In the previous post, we looked at how Romans teaches us to expect direct divine intervention in our hearts. This is a scary prospect for a lot of Christians, and I get it. Doctrine is public; we can discuss it, show how a doctrine is, or isn’t, founded on Scripture, and so on. But this subjective stuff doesn’t work like that, and it’s scary.

The question people often ask is, “How can you tell it’s really God? I mean, maybe that burning sensation in your heart is just the Taco Bell you had for dinner last night.”

This question reminds me of a frightened virgin asking how you can know for sure you’ve had an orgasm. Of course we could get technical, but the first answer is “Trust me, kid, you’ll figure it out.” For most of us, most of the time, I think that’s true. The people who ask that question are mostly just scared and inexperienced. On one hand, they don’t know what it’s like, and on the other, maybe they’ve seen people do some really stupid things and say “But God told me to!”

The scared and inexperienced just need reassurance that God can make it clear, and a steady diet of stories like the ones in the last post, to help them grow. We grow in faith and wisdom through reflection on the acts of God. So I tell the stories, and I clap them on the shoulder and say, “When it happens, you’ll know it.”

But there’s more to say, for those that need more. We don’t always recognize God’s voice. Samuel didn’t, the first two times. Fortunately, he had someone to disciple him who realized what was happening. That’s recommended. Jesus was a big fan of that whole “make disciples” thing. How do you know it’s God? Maybe you won’t. Get help. Even the prophets have to submit to the judgment of the Body (1 Cor. 14).

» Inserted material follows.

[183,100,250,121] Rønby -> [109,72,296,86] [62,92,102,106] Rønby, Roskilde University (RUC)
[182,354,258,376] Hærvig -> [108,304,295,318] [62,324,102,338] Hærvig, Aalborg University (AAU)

The next part of the answer is to use actual discernment, and this is important. When someone reflexively meets all subjective spirituality with a reflexive “tacos” question, that’s not discernment; it’s a trick for avoiding discernment. It’s like the Saduccees—if you reject all claimants to Messiahship, you don’t get fooled into believing the wrong one. Of course, you also miss out on the real thing. Discernment is the ability to tell good from evil. If you can’t recognize good, you don’t have real discernment; you’re just scared and cynical.

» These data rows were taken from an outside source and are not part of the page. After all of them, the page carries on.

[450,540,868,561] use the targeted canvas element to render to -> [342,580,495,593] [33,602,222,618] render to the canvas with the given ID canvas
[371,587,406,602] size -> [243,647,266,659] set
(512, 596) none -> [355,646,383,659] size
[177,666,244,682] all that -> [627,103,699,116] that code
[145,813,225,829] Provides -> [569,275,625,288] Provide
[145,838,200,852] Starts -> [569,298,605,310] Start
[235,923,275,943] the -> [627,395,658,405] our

Moses and Aaron and the Egyptian magicians all turned water into blood and staffs into snakes. But there was a crucial difference between the two groups: one was walking with God and doing what He told them to do, and the other was working against Him. If we say they were basically doing the same things, we miss the whole point.

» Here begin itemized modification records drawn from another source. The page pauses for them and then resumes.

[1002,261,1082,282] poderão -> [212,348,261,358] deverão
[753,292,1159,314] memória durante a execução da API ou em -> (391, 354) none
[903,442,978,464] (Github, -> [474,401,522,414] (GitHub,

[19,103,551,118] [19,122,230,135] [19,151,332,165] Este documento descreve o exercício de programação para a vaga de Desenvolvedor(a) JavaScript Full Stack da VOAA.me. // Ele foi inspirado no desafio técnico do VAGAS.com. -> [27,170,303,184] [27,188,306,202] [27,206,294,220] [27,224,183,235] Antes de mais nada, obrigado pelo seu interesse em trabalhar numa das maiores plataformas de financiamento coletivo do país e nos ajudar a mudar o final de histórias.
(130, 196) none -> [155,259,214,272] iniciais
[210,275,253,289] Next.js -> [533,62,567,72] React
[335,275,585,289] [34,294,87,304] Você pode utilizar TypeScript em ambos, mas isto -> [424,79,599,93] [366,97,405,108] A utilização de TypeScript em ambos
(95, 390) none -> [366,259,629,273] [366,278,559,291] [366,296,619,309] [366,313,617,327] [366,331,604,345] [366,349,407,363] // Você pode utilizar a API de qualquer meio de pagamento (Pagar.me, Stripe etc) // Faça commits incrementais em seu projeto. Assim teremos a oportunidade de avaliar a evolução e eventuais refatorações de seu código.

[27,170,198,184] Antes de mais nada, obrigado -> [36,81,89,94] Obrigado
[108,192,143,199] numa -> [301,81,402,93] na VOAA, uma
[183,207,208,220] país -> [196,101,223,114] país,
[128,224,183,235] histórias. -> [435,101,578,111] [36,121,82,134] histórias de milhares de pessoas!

This is a key point of biblical discernment: the fact that there’s a bad guy doing something similar means nothing. When is there not? Elijah goes to the king, and there’s 400 false prophets already there. That doesn’t invalidate prophecy; it invites a contest. There are always counterfeits; we don’t determine whether something is good or bad based on guilt-by-association tactics. We work with the criteria the Bible gives us. Jesus taught us to watch the fruit: good fruit, good tree. Bad fruit, bad tree.

The thing is, that’s hard work. We have to pay attention to what God is actually doing in the world outside our heads. And the results aren’t always obvious right away, which means that real discernment takes risk tolerance and sustained attention. It’s a lot easier to just run scared from anything unfamiliar or unexpected.

But God has not given us a spirit of fear.